Obligation or discretion to disclose a criminal conviction when applying for employment?

The Labour Appeal Court [LAC] dealt with this issue in the case of G4S Secure Solutions (SA) (Pty) Ltd v Ruggiero NO & Others (2017) 38 ILJ 881 (LAC).

 

As per the head note of this case: “In 1996 the third respondent employee applied for employment as a security guard with the appellant security company. In the written application form he was asked. ‘Have you ever been convicted of a criminal offence?

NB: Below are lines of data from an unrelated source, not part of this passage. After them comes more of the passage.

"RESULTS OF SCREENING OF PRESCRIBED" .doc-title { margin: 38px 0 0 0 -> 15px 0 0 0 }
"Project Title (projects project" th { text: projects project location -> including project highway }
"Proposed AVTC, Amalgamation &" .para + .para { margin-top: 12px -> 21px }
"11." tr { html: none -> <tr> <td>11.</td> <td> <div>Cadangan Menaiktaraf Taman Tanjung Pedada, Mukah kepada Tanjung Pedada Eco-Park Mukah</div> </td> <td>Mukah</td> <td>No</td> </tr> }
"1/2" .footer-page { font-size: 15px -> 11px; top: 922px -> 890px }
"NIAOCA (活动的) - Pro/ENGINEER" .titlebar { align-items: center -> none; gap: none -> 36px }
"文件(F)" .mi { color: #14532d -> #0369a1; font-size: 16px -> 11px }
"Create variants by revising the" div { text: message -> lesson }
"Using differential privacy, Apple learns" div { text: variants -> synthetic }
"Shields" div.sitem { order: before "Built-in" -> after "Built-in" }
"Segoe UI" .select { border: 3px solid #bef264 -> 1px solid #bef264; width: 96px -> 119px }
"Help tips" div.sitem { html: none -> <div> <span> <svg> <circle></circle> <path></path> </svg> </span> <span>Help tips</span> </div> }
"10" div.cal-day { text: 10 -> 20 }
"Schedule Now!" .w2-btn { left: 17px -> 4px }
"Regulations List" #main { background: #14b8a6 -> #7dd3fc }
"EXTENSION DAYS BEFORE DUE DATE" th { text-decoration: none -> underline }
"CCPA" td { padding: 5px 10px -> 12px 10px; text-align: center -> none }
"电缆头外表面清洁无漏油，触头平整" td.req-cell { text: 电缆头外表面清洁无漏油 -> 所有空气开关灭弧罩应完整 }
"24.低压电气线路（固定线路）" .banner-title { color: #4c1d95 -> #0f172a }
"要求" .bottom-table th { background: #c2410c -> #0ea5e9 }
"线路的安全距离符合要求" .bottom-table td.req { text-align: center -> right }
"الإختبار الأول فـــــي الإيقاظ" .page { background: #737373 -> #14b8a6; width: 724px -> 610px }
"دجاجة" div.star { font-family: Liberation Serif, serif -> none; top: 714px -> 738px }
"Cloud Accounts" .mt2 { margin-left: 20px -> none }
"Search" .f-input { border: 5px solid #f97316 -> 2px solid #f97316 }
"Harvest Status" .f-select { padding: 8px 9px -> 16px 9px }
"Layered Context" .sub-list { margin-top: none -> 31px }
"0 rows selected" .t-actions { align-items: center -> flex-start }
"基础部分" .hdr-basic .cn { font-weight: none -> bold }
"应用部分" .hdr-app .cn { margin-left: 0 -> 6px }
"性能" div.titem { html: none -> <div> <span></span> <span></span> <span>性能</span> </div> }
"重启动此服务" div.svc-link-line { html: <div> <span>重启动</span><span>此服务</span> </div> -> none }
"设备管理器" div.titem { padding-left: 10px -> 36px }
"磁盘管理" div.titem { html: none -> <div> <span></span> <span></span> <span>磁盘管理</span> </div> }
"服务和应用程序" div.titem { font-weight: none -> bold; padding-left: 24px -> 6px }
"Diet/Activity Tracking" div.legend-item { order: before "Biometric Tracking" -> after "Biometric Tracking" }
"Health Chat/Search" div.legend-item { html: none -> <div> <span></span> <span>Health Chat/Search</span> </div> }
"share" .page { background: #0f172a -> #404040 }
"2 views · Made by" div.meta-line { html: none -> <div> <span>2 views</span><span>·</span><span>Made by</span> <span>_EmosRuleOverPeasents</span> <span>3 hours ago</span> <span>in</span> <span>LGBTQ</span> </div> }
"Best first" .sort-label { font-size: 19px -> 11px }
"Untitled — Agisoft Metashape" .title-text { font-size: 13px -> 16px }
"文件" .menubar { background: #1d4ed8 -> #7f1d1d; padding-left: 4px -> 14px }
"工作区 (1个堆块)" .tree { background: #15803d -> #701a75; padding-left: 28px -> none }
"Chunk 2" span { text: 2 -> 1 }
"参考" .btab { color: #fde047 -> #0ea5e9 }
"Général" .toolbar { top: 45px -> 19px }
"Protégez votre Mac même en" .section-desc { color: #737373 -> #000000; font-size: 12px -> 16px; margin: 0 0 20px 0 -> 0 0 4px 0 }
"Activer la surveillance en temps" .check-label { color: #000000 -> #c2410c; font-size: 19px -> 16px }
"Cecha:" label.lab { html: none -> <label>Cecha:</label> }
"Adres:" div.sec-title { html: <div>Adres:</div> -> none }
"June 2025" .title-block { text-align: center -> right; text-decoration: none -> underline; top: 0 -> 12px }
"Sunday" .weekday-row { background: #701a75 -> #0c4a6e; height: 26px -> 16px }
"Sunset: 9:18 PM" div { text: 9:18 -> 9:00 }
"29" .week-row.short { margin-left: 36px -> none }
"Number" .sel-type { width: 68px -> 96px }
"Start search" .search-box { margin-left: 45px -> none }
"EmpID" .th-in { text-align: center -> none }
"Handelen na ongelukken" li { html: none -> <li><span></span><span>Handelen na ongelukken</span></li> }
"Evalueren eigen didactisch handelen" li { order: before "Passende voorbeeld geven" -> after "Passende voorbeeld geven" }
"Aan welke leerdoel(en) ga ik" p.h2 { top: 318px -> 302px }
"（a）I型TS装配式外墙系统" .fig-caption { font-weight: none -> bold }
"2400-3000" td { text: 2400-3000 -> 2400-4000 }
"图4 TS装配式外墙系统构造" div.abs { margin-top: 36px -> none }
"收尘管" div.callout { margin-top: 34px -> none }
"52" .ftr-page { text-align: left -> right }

The employee indicated that he had not.

Fourteen years later, when the employee applied for a promotion, it came to light that he had two previous criminal convictions, one for rape in 1982 for which he received 6 lashes and one for assault in 1991 for which he paid a fine.

 

The employee was charged with misrepresentation and dishonesty and/or breach of the code of conduct in terms of the Private Security Industry Regulation Act 56 of 2001. He was dismissed.

 

At arbitration, the CCMA Commissioner found that the employee had not wilfully misrepresented the facts when he said that he was not aware that he had a criminal record and also found that the company could not rely on a breach of the PSIRA code because his criminal convictions fell outside the ten-year period prescribed by the Act. The commissioner concluded that the employee’s dismissal was unfair and awarded compensation.

 

On review, the Labour Court found that the employee had in fact committed misconduct in failing to disclose his criminal convictions in the 1996 application for employment, but that the circumstances did not justify dismissal for his dishonesty. The Court ordered the company to reinstate the employee.

 

On appeal, the Labour Appeal Court found that the evidence clearly showed that the employee knew that he had been convicted of criminal offences and that he chose not to disclose this when he was expressly asked to do so. He was employed on false pretences in circumstances in which he had deliberately concealed the true state of affairs from the company – his conduct was dishonest and constituted a serious breach of the company’s disciplinary code.

 

In spite of the absence of direct evidence showing a breakdown in the trust relationship and the company’s misplaced reliance on the provisions of the PSIRA, the court was satisfied that the sanction of dismissal was fair. The false misrepresentation made by the employee had been blatantly dishonest in circumstances where the company was entitled as an operational imperative to rely on honesty and full disclosure by its potential employees. The misrepresentation induced employment and when discovered, was met with an absence of remorse by the employee. The fact that a long period had elapsed since the misrepresentation, during which time the employee had rendered long service without disciplinary infraction, while a relevant consideration, did not compel a different result. This was so because the fact that dishonesty had been concealed for an extended period did not in itself negate the seriousness of the misconduct or justify its different treatment.

The court therefore found that the company had been entitled to cancel the employment contract and dismiss the employee. It accordingly upheld the appeal”.

 

In a nutshell, employees are cautioned to disclose relevant and pertinent information honestly, especially when specifically asked a question in the employment application form. To do anything less may be seen as an act of dishonesty and could lead to disciplinary action and ultimately warrant dismissal.